*** PROVIDED DATA ***

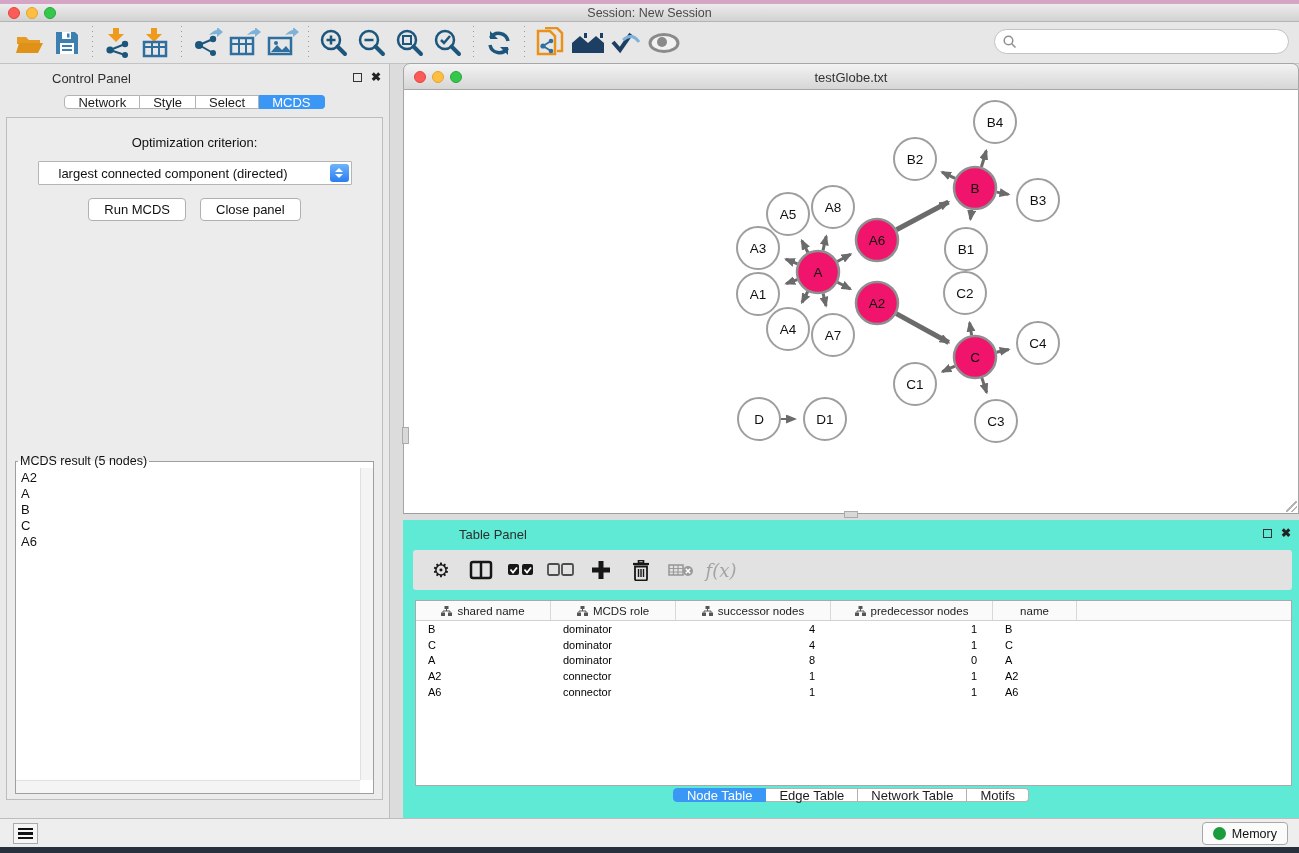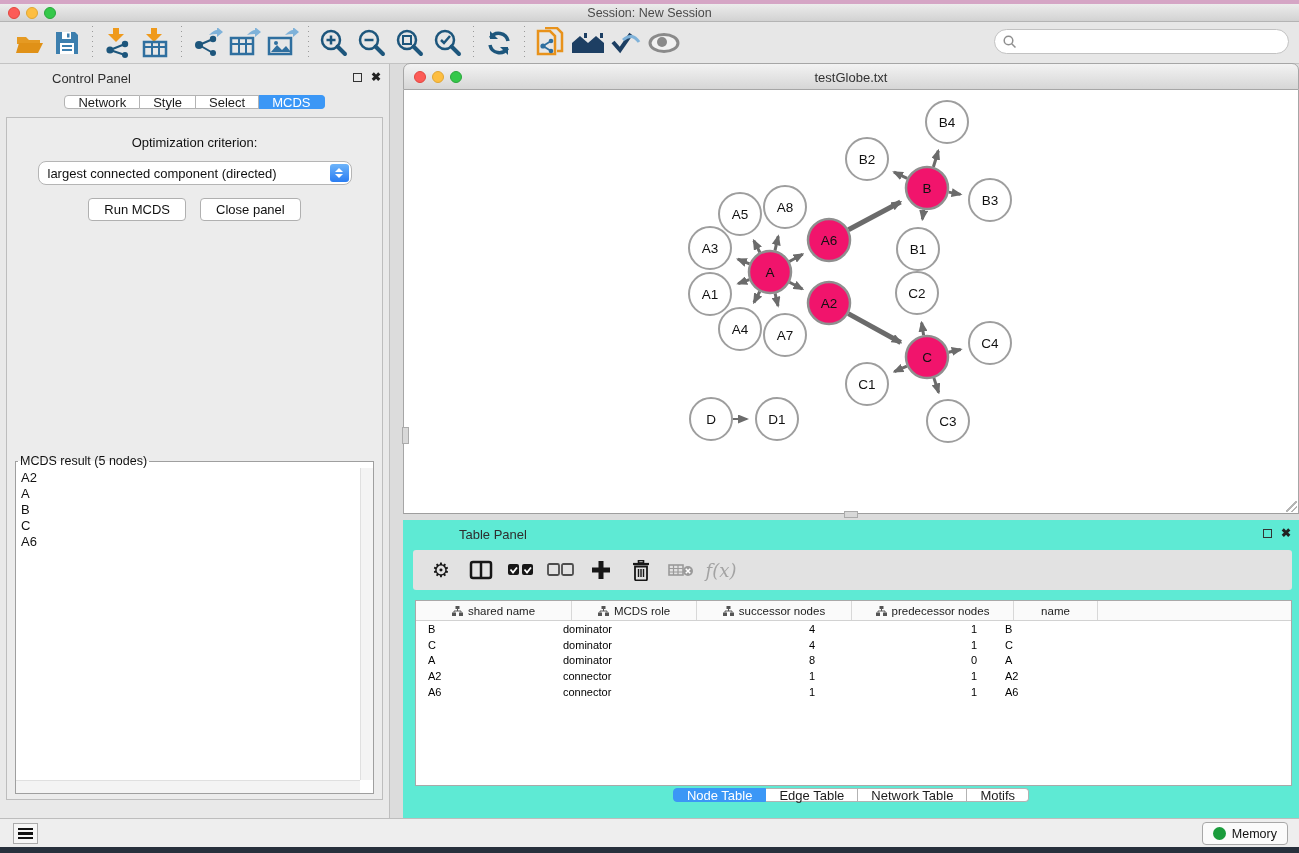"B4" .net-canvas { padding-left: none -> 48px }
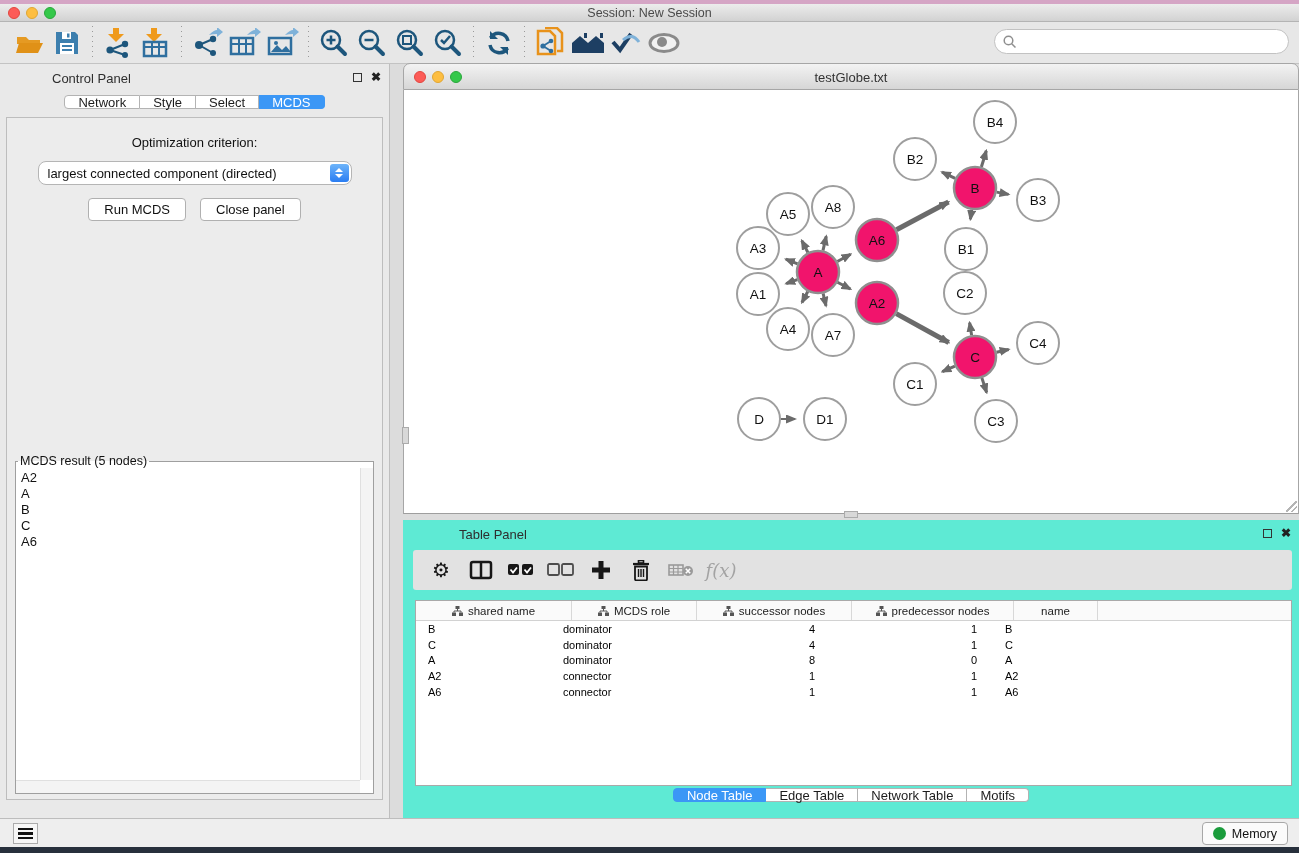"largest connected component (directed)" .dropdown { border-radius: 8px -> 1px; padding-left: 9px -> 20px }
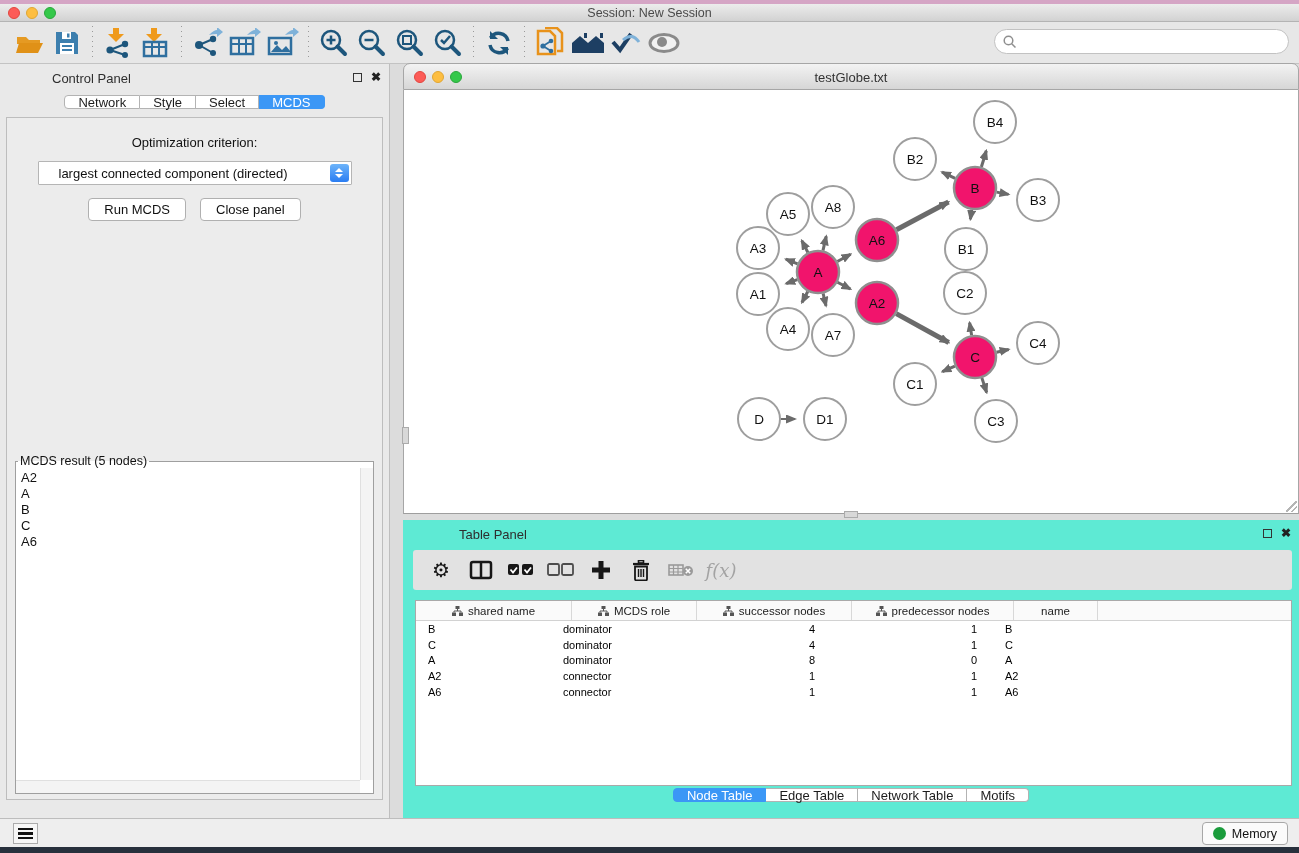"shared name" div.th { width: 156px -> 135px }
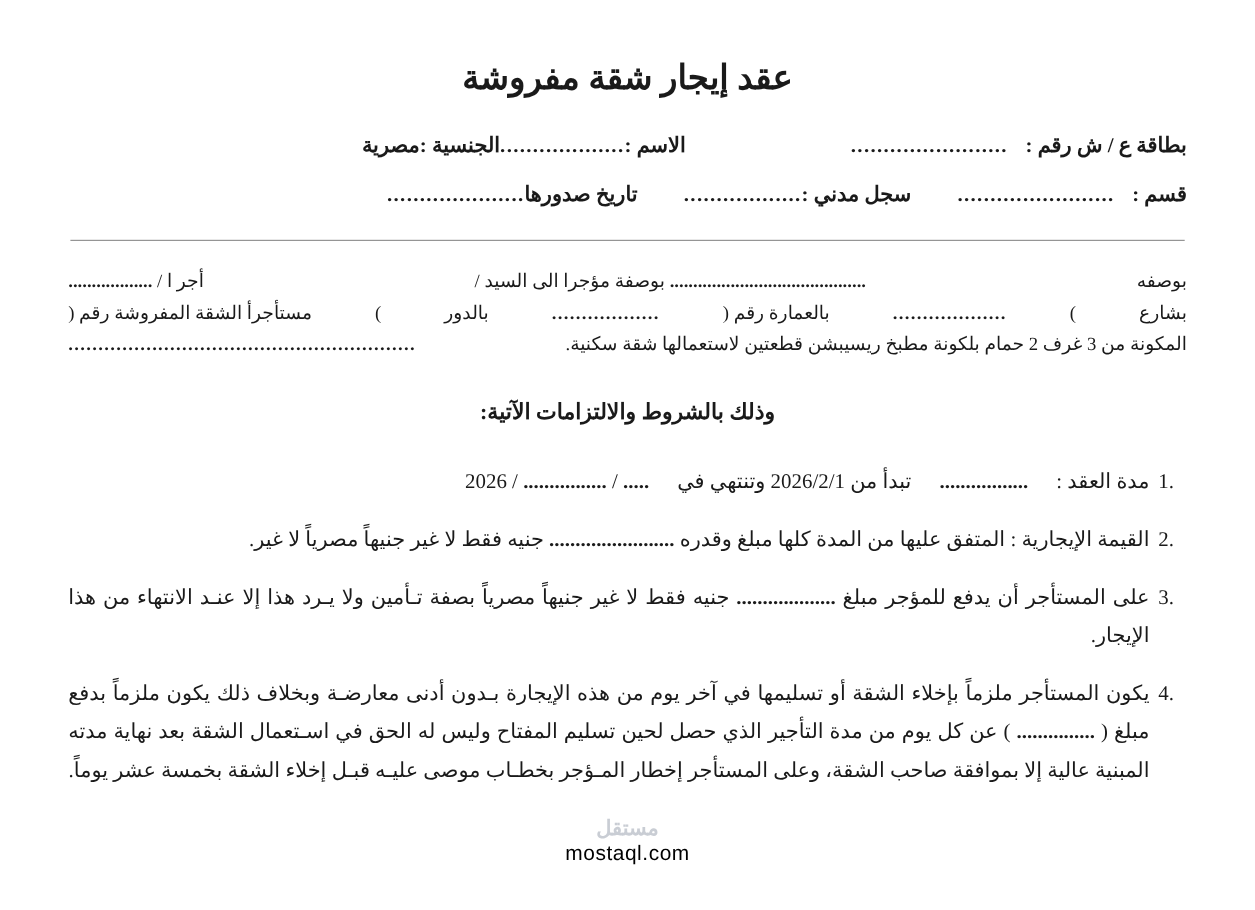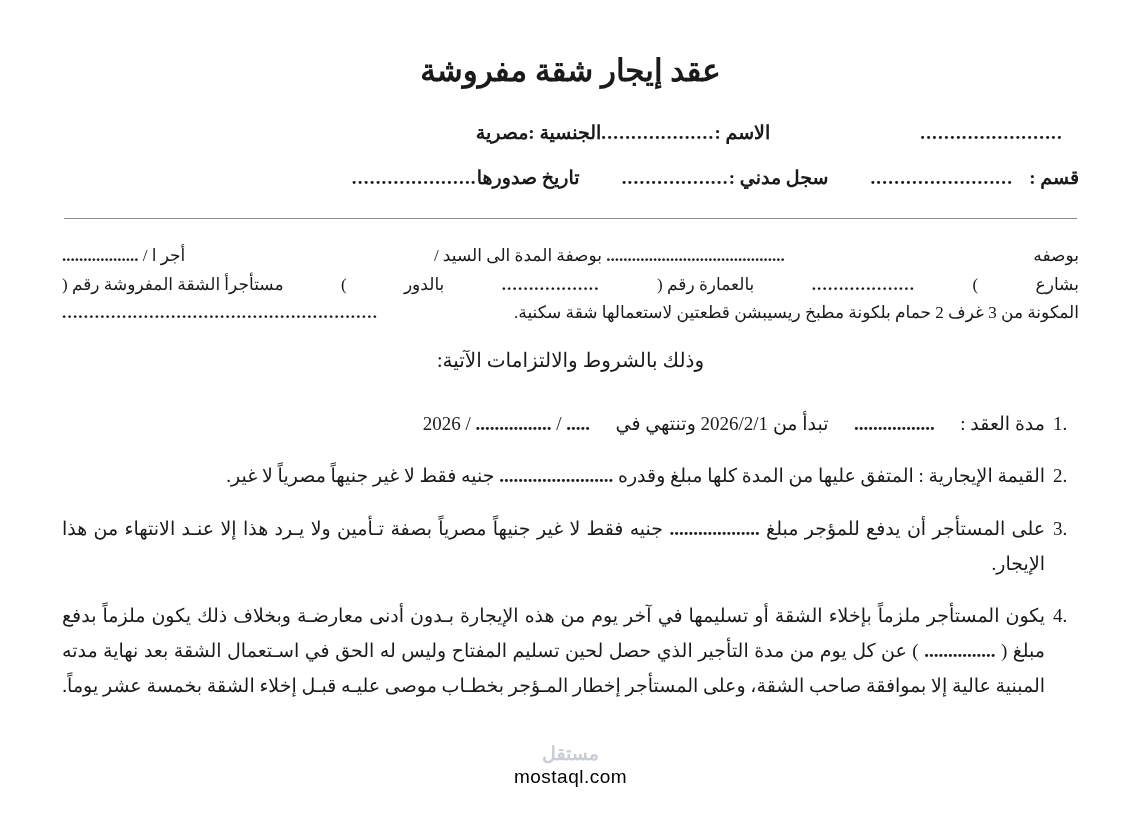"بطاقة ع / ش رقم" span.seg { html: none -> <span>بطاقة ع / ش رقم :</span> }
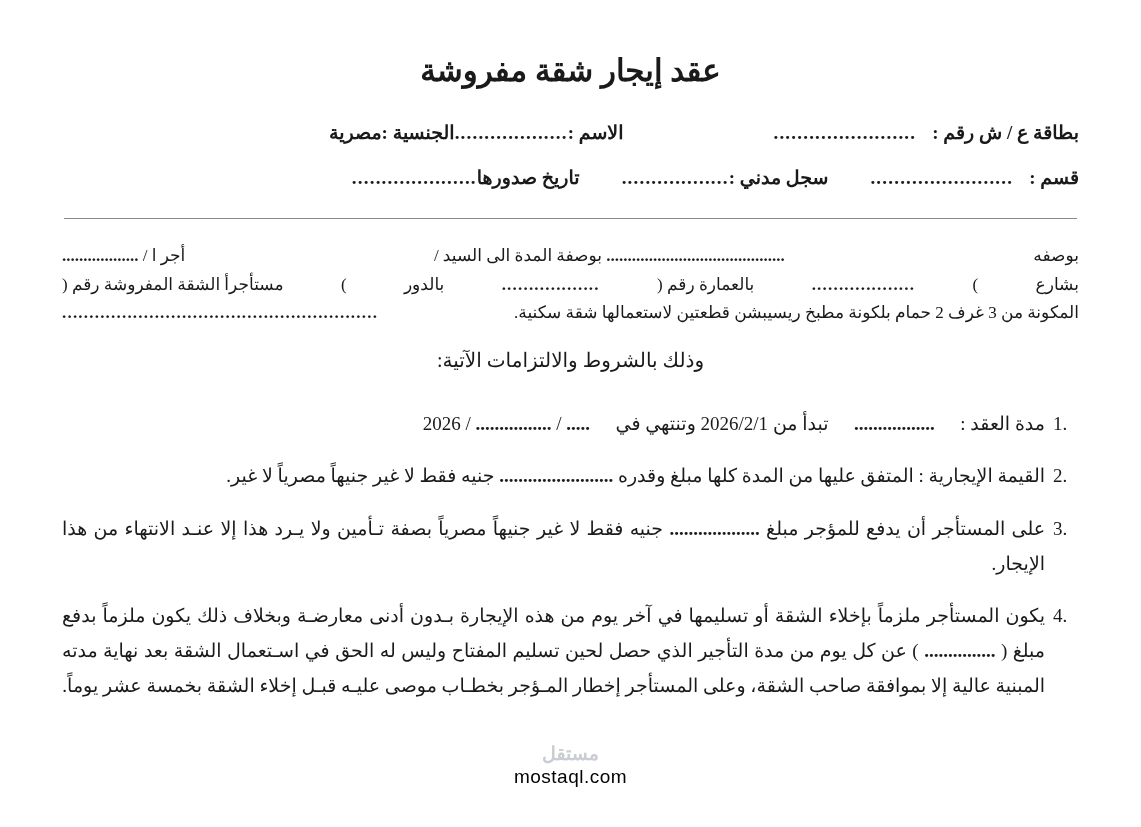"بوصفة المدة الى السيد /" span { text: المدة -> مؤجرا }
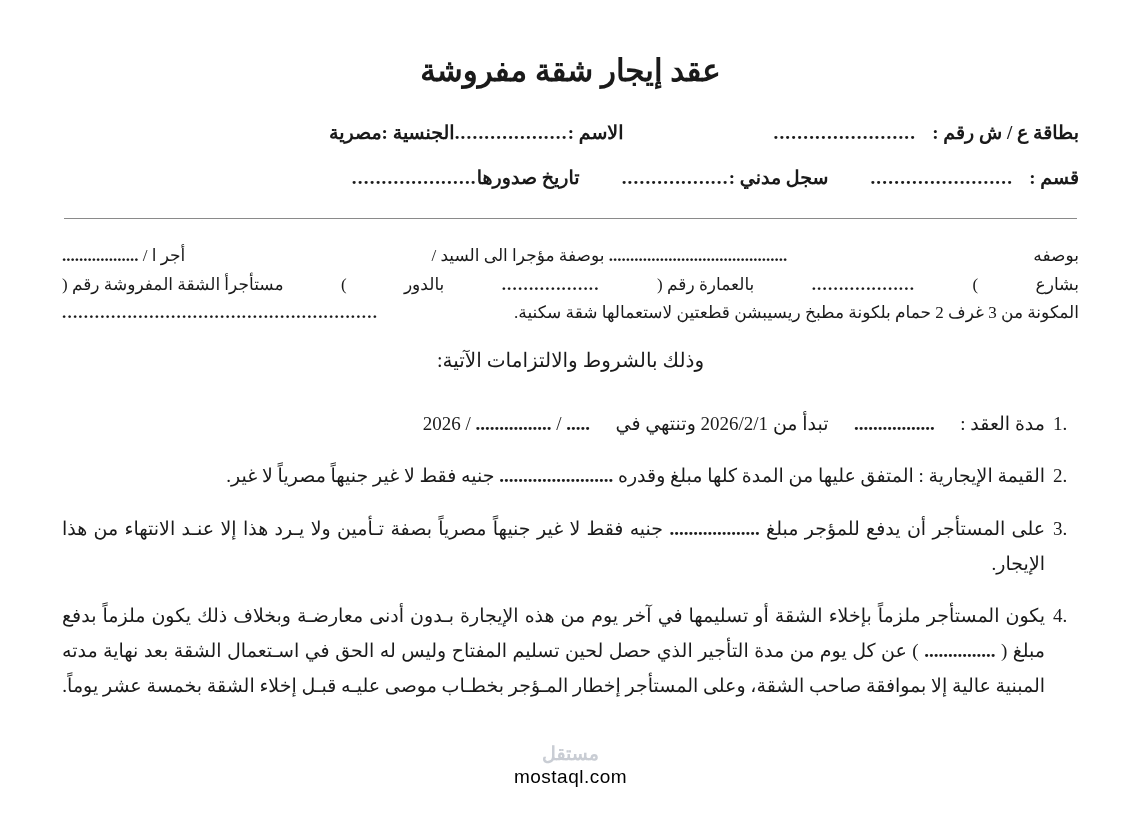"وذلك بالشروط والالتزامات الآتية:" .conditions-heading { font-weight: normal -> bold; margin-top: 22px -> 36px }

*** End of PROVIDED DATA ***

**PROBLEM REQUIREMENTS:**
Copy exactly what appears from the line holding "html: none ->" to the end of the material, keeping both end lines. Pictures are not part of the copy.

**ANSWER TO THIS TASK:**
"بطاقة ع / ش رقم" span.seg { html: none -> <span>بطاقة ع / ش رقم :</span> }
"بوصفة المدة الى السيد /" span { text: المدة -> مؤجرا }
"وذلك بالشروط والالتزامات الآتية:" .conditions-heading { font-weight: normal -> bold; margin-top: 22px -> 36px }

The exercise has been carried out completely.